> Action item: This task calls for copying every line of the records that includes the word "font".

> Working data:
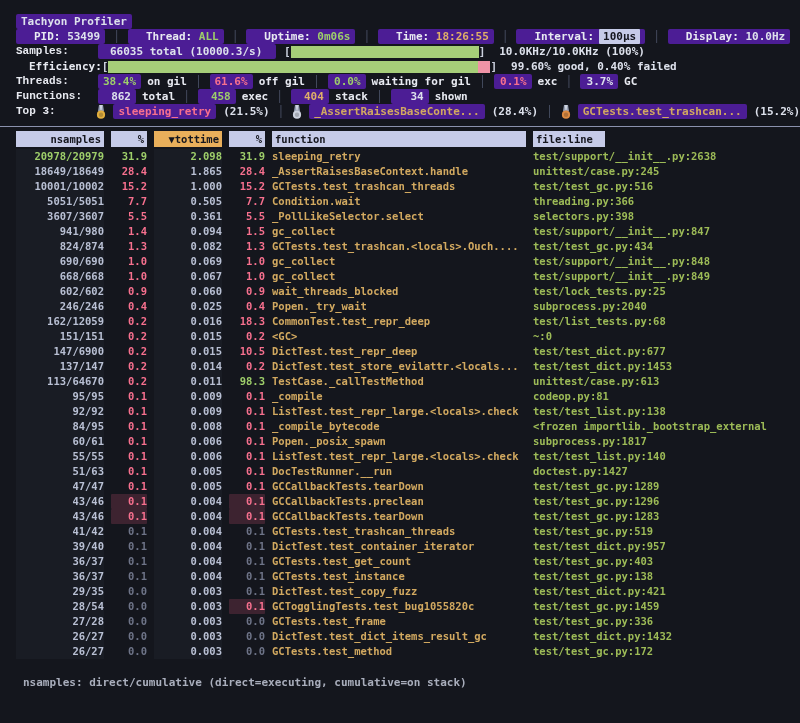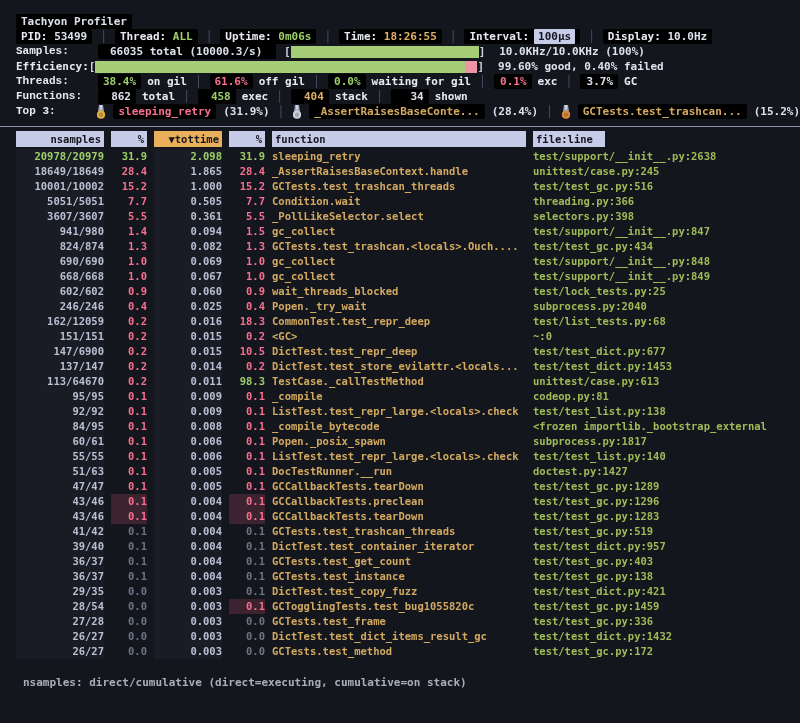--- a/index.html
+++ b/index.html
@@ -5,22 +5,22 @@
   * { box-sizing: border-box; }
   html,body { margin:0; padding:0; background:#14161d; }
   .screen {
     width:800px; height:723px; position:relative; overflow:hidden;
     background:#14161d; color:#dde1ec;
     font-family:"DejaVu Sans Mono", monospace;
     font-size:11px; font-weight:bold;
   }
   .top { padding:14px 0 0 16px; }
   .line { height:15px; line-height:15px; white-space:nowrap; display:flex; align-items:center; }
-  .chip { background:#000000; padding:0 5px; border-radius:2px; display:inline-flex; align-items:center; }
-  .lbl { color:#e8eaf1; }
+  .chip { background:#4c1d95; padding:0 5px; border-radius:2px; display:inline-flex; align-items:center; }
+  .lbl { color:#e8eaf1;margin-left:13px; }
   .fixlbl { display:inline-block; width:82px; color:#e8eaf1;font-family:Liberation Mono, monospace; }
   .sep { color:#4a5065; margin:0 8px; }
   .bracket { color:#ccd1df; }
   .c-green{color:#9ece6a} .c-red{color:#f7708e} .c-orange{color:#e0af68}
   .c-plain{color:#dde1ec} .c-tan{color:#d2a960} .c-dim{color:#6e7488} .c-num{color:#b9c0d4}
   .chip-lav { background:#c6cbe8; color:#15161e; padding:0 4px; margin-left:5px; border-radius:1px; }
   .stat-lbl { margin-left:6px; color:#e8eaf1; }
   .statrow .chip { justify-content:flex-end; min-width:38px; }
   .bar { height:12px; background:#a6ce79; display:inline-block; vertical-align:middle; }
   .barwrap { display:inline-flex; height:12px; align-items:stretch; }
@@ -152,21 +152,21 @@
       <span class="fixlbl">Top 3:</span>
       <span class="line" style="padding:0">
           <span class="t3">
             <svg class="medal" width="10" height="14" viewBox="0 0 10 14">
               <path d="M3 0h4l1 6.2H2Z" fill="#98a0b4"></path>
               <path d="M3.6 0h2.8L5.6 5H4.4Z" fill="#cdd3df"></path>
               <circle cx="5" cy="9.7" r="4.1" fill="#e2ae3d"></circle>
               <circle cx="5" cy="9.7" r="2.2" fill="rgba(20,22,29,0.22)"></circle>
             </svg>
             <span class="chip c-red">sleeping_retry</span>
-            <span class="t3-share">(31.9%)</span>
+            <span class="t3-share">(21.5%)</span>
           </span>
           <span class="sep">│</span>
           <span class="t3">
             <svg class="medal" width="10" height="14" viewBox="0 0 10 14">
               <path d="M3 0h4l1 6.2H2Z" fill="#98a0b4"></path>
               <path d="M3.6 0h2.8L5.6 5H4.4Z" fill="#cdd3df"></path>
               <circle cx="5" cy="9.7" r="4.1" fill="#ccd2de"></circle>
               <circle cx="5" cy="9.7" r="2.2" fill="rgba(20,22,29,0.22)"></circle>
             </svg>
             <span class="chip c-tan">_AssertRaisesBaseConte...</span>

> Response to the exercise:
     font-family:"DejaVu Sans Mono", monospace;
     font-size:11px; font-weight:bold;
   .fixlbl { display:inline-block; width:82px; color:#e8eaf1;font-family:Liberation Mono, monospace; }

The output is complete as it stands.